Com os problemas de saúde mental afetando a vida de tantas pessoas, Becos percorre um longo caminho para tratar de questões relacionadas à saúde mental na Maré. Becos foi produzido em conjunto com o projeto internacional de pesquisa Construindo Pontes, que tem por objetivo investigar a saúde mental e o bem-estar dos moradores da Maré, demonstrando, como escreveu Thaís Cavalcante em uma matéria para a Maré de Notícias, que “a arte também é um instrumento de pesquisa”.
A arte é, de fato, uma ferramenta de pesquisa poderosa que está universalmente disponível para todos nós.
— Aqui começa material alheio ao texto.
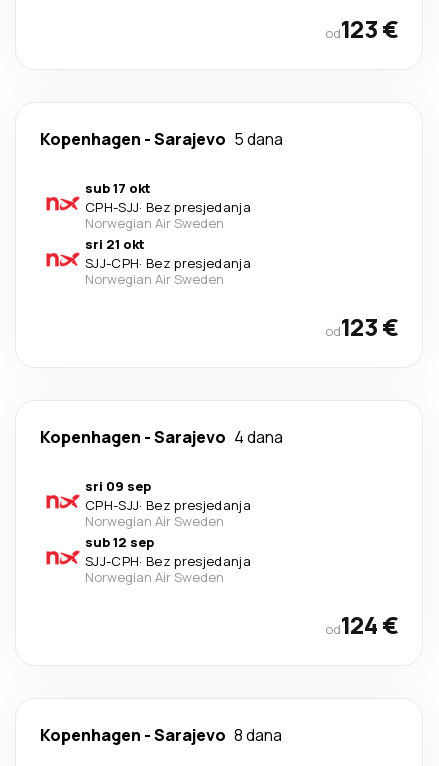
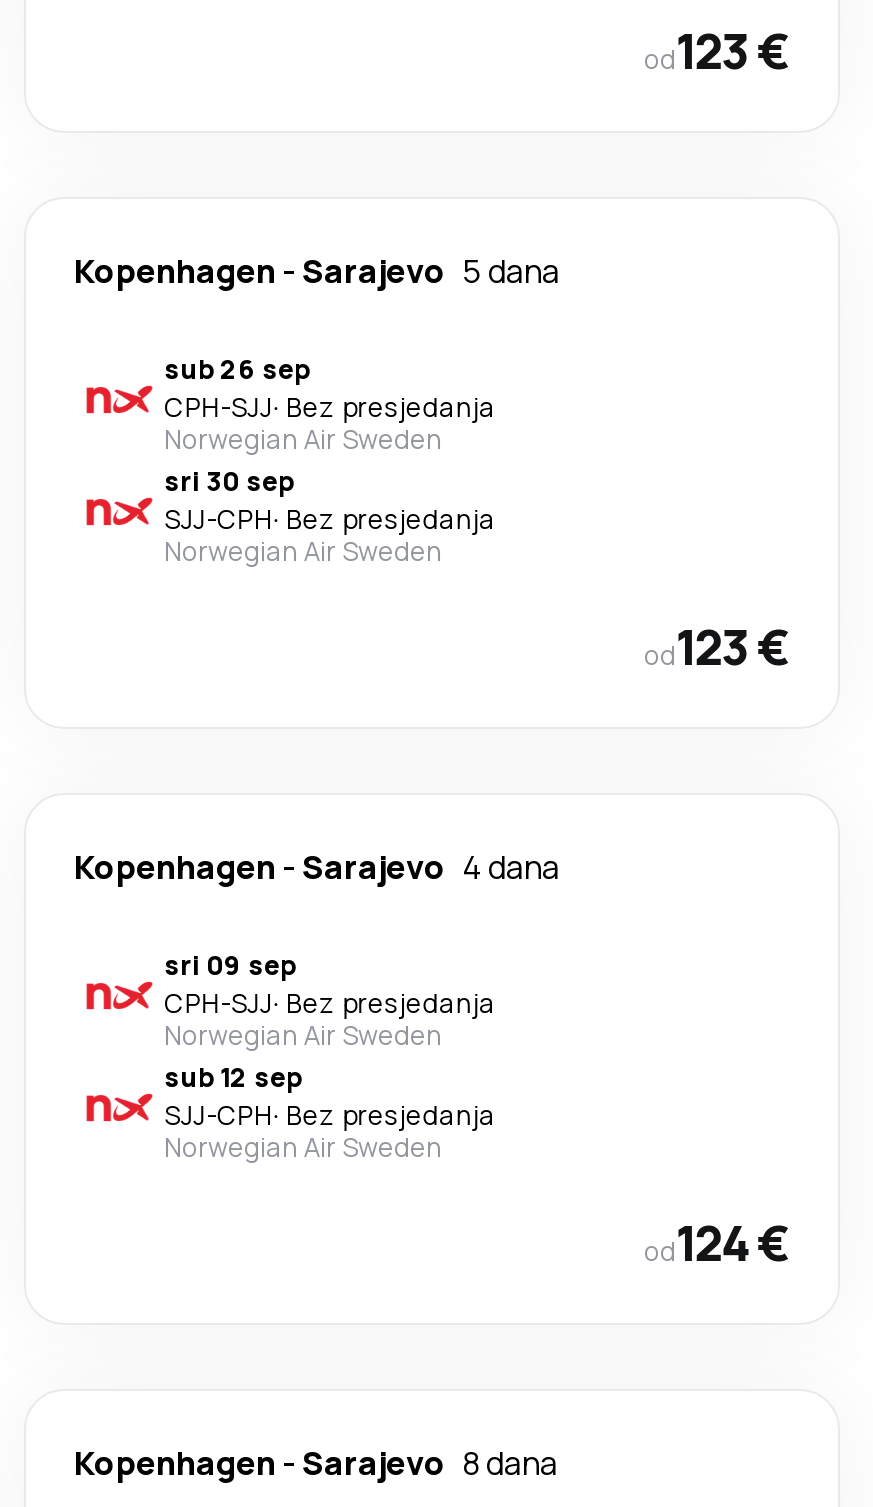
- sub 17 okt
+ sub 26 sep

- sri 21 okt
+ sri 30 sep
Quando questionada por Pamela o que significa uma frase de Becos, “Poeta oco não faz eco”, para Martina, suas palavras foram profundas: “Todo mundo é um artista em potencial… só tem que despertar… às vezes você desperta vendo um jogo de futebol do Flamengo, às vezes você desperta vendo uma novela… às vezes você desperta vendo o palhaço no sinal fazendo malabarismo. Cada uma [destas coisas] desperta, só basta você se permitir”.
‘E Tem Como Se Acostumar? Não Há Vitória Quando a Vida Não É Justa!’
A certa altura, durante o Ato IV de Becos, uma chuva torrencial, típica dos verões do Rio de Janeiro, inunda a favela. Os vizinhos ajudam uns aos outros, mas um sentimento de impotência não pode deixar de surgir, e então eles gritam: “O que eu posso fazer? Nada! Nada! Nada! Nada!” Em meio à tempestade, essa cena apresenta ao ouvinte a experiência de muitos moradores das favelas cariocas que, apesar de morarem no Rio de Janeiro, cidade mundialmente conhecida por suas praias, nunca viram o mar.
Em uma Maré inundada, após fortes tempestades tropicais, uma criança chamada Martim vai atrás de sua bola sozinho, na água, e alguns garotos que sua mãe costuma dizer para ele manter distância, o resgata da chuva. Em conversa com as pessoas que o acolheram, Martim pergunta, enquanto a chuva torrencial cai à sua volta: “Qual o tamanho do mar?” Alguns já haviam ido à praia várias vezes, outros apenas uma, décadas antes, quando eram crianças. E, no entanto, todos compartilhavam as mesmas opiniões sobre a experiência multissensorial e avassaladora de testemunhar o infinito do mar: uma experiência que despertou ainda mais a curiosidade da criança que nunca teve a oportunidade de sentir aquelas coisas.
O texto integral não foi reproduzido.